[Work to be completed] Using the listing below, print exactly everything from the line with "[53,958,739,976] 깃허브 페이지에서" down to the line with "(278, 1139) none -> [306,1288,315,1297] >", both included, and nothing more.

[Extracted entries]
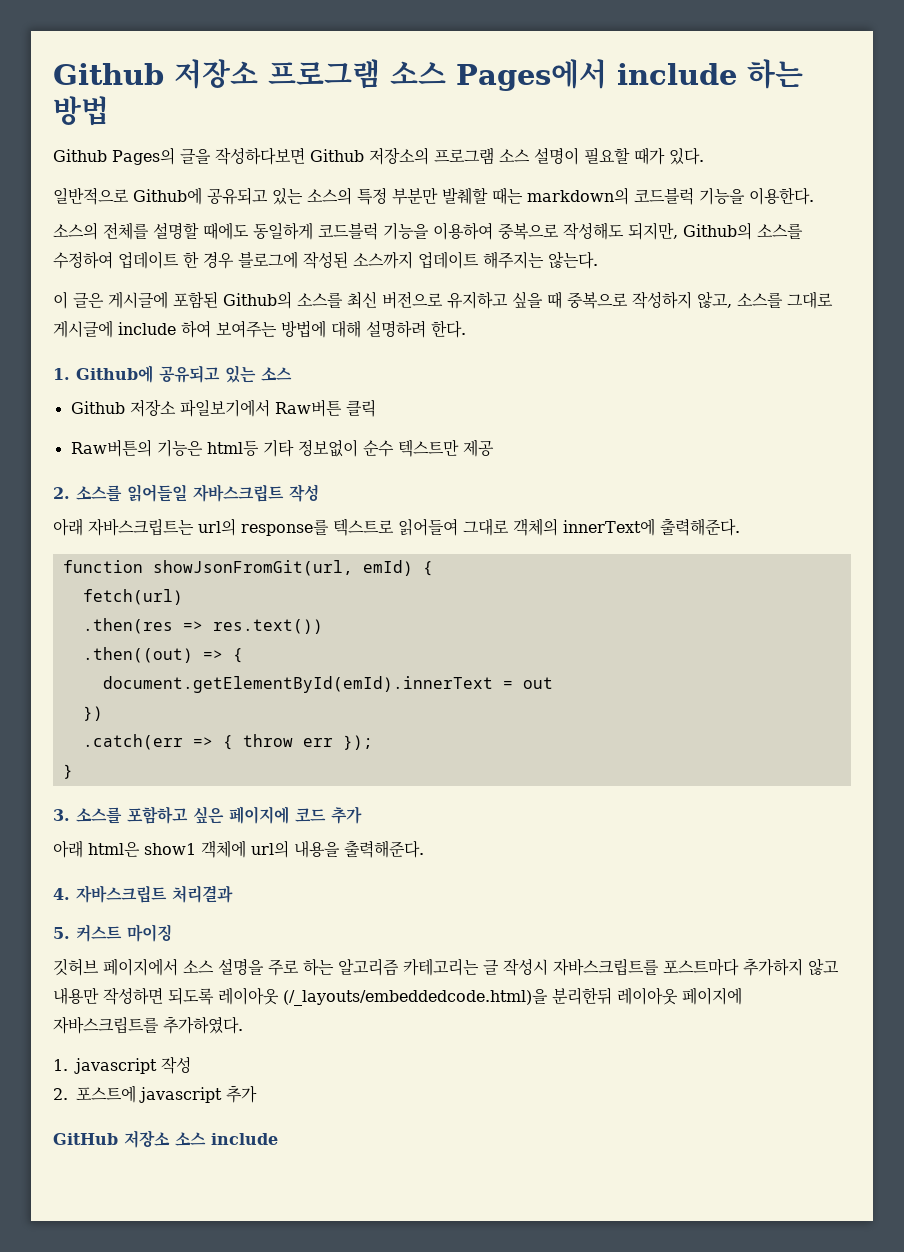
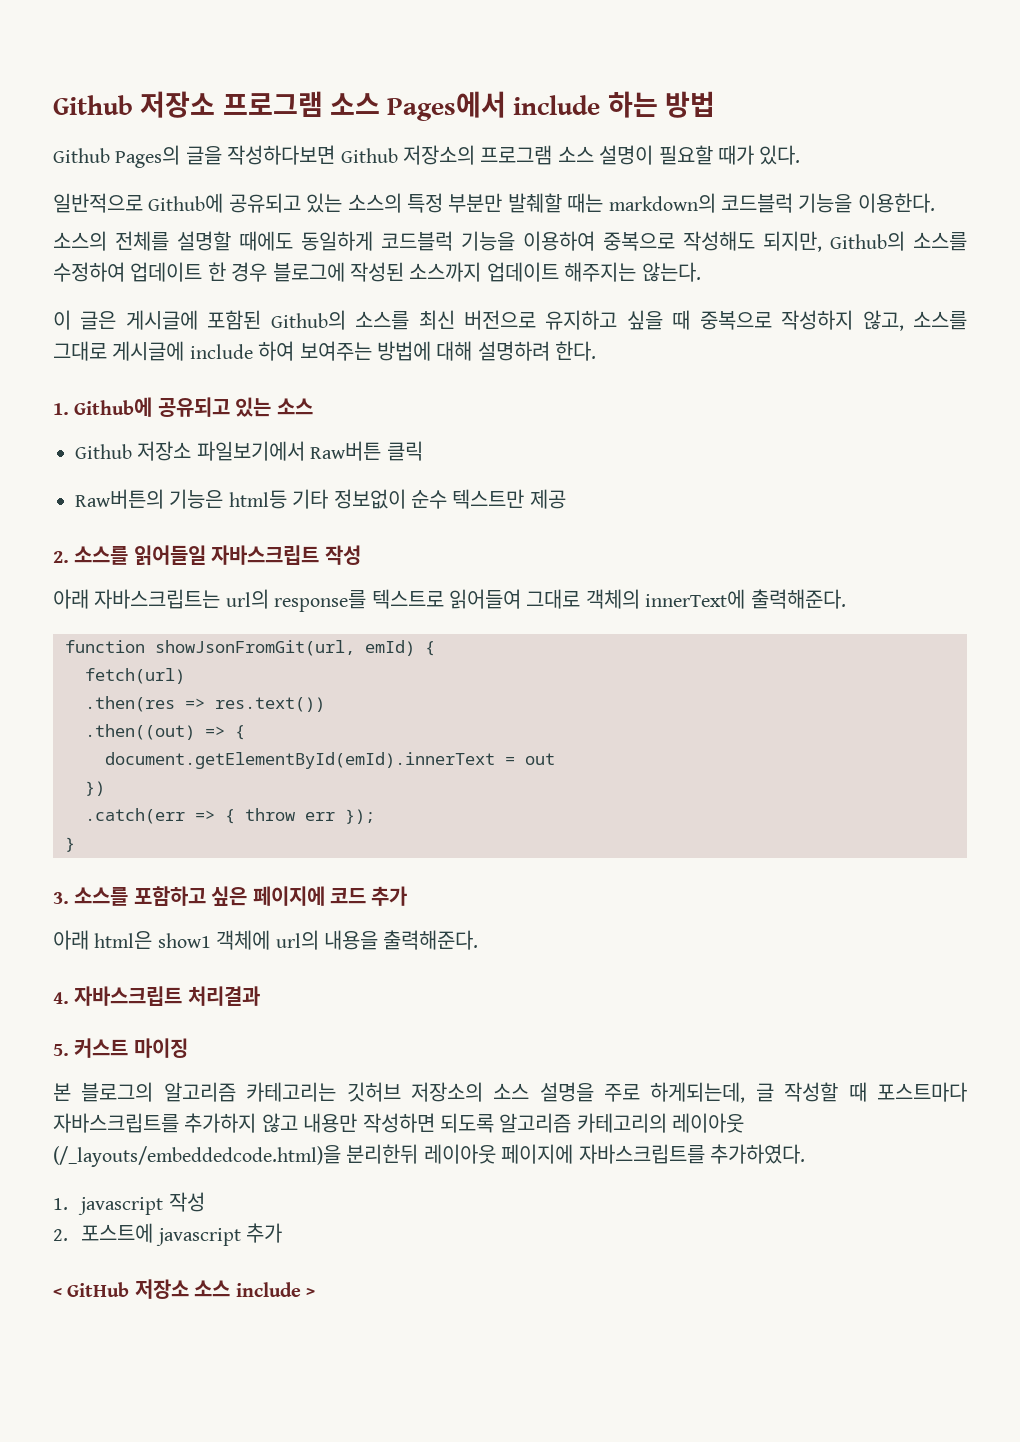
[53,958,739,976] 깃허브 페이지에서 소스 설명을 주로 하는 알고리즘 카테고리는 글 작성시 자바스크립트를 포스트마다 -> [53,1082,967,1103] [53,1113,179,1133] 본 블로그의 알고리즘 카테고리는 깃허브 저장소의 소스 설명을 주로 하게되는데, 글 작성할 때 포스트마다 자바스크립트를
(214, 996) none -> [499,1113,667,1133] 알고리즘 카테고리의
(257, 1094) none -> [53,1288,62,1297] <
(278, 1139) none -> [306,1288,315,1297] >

---

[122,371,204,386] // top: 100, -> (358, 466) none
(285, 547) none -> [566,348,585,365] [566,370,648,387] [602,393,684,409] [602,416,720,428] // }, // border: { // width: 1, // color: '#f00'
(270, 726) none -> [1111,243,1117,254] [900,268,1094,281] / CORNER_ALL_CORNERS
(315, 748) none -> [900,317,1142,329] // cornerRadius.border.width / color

[Problem solution]
[53,958,739,976] 깃허브 페이지에서 소스 설명을 주로 하는 알고리즘 카테고리는 글 작성시 자바스크립트를 포스트마다 -> [53,1082,967,1103] [53,1113,179,1133] 본 블로그의 알고리즘 카테고리는 깃허브 저장소의 소스 설명을 주로 하게되는데, 글 작성할 때 포스트마다 자바스크립트를
(214, 996) none -> [499,1113,667,1133] 알고리즘 카테고리의
(257, 1094) none -> [53,1288,62,1297] <
(278, 1139) none -> [306,1288,315,1297] >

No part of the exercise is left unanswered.